Most courts addressing blanket employer policies limiting or barring employees with certain diseases or disorders have ruled that such policies are noncompliant with the ADA’s individualized assessment mandate. For example, in Kapche v. City of San Antonio, 304 F.3d 493 (5th Cir. 2002), the court held that a city policy barring ITDM individuals from police officer positions was inconsistent with the ADA and that the proper inquiry would be whether, based on an individualized assessment, an individual poses a direct threat to safety in a police officer position. Accord, Millage v. City of Sioux City, 258 F. Supp. 2d 976 (N.D. Iowa 2003) (questioning the continued viability of a blanket exclusion of insulin-dependent diabetics from positions that require driving); see also Echazabal v. Chevron USA, Inc., 336 F.3d 1023, 1028-30 (9th Cir. 2003) (the court rejects the employer’s defense, finding the employer’s medical experts did not have the requisite expertise to meet the “most current medical knowledge” requirement of the direct threat standard; by contrast, the employee’s medical experts were board certified in the relevant disciplines); McGregor v. Nat’l R.R. Passenger Corp., 187 F.3d 1113, 1116 (9th Cir. 1999) (a policy requiring employees to be “100% healed” before returning to work violates the ADA because it precludes individualized assessment of whether each returning employee can perform the essential functions of the job with or without accommodation); see also Toyota Motor Mfg. v. Williams, 534 U.S. 184, 199 (2002) (when assessing whether someone has a “disability” within the meaning of the ADA, an “individualized assessment of the effect of an impairment is particularly necessary when the impairment is one whose symptoms vary widely from person to person”); Rodriguez v. ConAgra Grocery Products Co., 436 F.3d 468, 480-81 (5th Cir. 2006) (individualized assessment needed to determine whether job applicant’s diabetes “would actually prevent him from performing the requirements of the position”) (emphasis in original).

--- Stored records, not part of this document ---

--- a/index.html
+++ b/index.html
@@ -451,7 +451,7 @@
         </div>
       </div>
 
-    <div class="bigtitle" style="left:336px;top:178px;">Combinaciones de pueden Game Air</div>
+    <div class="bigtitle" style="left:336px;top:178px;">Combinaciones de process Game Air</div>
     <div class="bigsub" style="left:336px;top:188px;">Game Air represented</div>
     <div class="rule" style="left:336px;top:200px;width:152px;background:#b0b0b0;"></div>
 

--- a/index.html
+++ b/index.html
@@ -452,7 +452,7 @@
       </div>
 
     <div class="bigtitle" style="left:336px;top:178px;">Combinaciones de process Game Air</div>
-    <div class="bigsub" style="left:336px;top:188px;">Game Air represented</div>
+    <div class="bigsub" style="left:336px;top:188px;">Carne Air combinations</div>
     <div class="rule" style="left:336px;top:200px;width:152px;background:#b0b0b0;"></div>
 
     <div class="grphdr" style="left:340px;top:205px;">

As these cases make plain, the new statutory obligation of FMCSA to provide ITDM drivers seeking CMV certification with an individualized assessment of their fitness means first, that the agency should not impose blanket rules or blood glucose cut off scores barring or limiting the certification of ITDM drivers; and second, that all ITDM drivers seeking certification should be individually assessed for their ability to drive CMVs by physicians with expertise in diabetes treatment. We also urge FMCSA to streamline the process for certifying ITDM CMV drivers, and that whatever system or process the agency establishes in this regard be less cumbersome and time consuming than the current one.

Conclusion

The Commission believes that a positive change in FMCSA’s rules applicable to ITDM drivers is likely to have a ripple effect through the economy, enlarging the pool of persons able to obtain not only CMV positions, but also other jobs that include driving as an essential job function. As the Commission noted when issuing its Q&A on diabetes in 2003, “America works best when all Americans work.”

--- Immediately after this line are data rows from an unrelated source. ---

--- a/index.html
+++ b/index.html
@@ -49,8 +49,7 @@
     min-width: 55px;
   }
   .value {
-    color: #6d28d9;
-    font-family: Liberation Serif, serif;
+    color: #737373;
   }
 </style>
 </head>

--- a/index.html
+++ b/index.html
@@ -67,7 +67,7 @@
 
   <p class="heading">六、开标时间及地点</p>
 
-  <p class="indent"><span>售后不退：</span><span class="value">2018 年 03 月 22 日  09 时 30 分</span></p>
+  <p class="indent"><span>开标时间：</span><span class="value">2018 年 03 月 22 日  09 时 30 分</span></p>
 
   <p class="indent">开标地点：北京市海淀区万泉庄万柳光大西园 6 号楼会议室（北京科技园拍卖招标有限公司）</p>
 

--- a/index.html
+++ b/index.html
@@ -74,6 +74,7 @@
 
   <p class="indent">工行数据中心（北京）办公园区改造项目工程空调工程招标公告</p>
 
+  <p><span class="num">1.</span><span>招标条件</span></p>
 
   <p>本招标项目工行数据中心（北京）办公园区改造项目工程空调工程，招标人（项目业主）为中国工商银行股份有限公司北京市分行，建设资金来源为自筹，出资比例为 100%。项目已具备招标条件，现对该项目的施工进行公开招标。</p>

If you have further questions or would like to discuss this matter, please feel free to call either Peter S. Gray, Senior Attorney Advisor (202-663-4604) or Carol R. Miaskoff, Assistant Legal Counsel (202-663-4645).

Sincerely,

/s/

Peggy R. Mastroianni

Associate Legal Counsel


1 The document is available on the EEOC web site at: https://www.eeoc.gov/laws/guidance/diabetes-workplace-and-ada.

2 The process that the agency established in 2003 has proved cumbersome and time consuming, resulting in few certifications. Two years passed from the agency’s issuance of the September 2003 Notice and the certification of ITDM CMV drivers: the first four ITDM drivers received CMV certifications in September 2005. See 70 Fed. Reg. 52,465 (Sept. 2, 2005).


This page was last modified on April 26, 2007.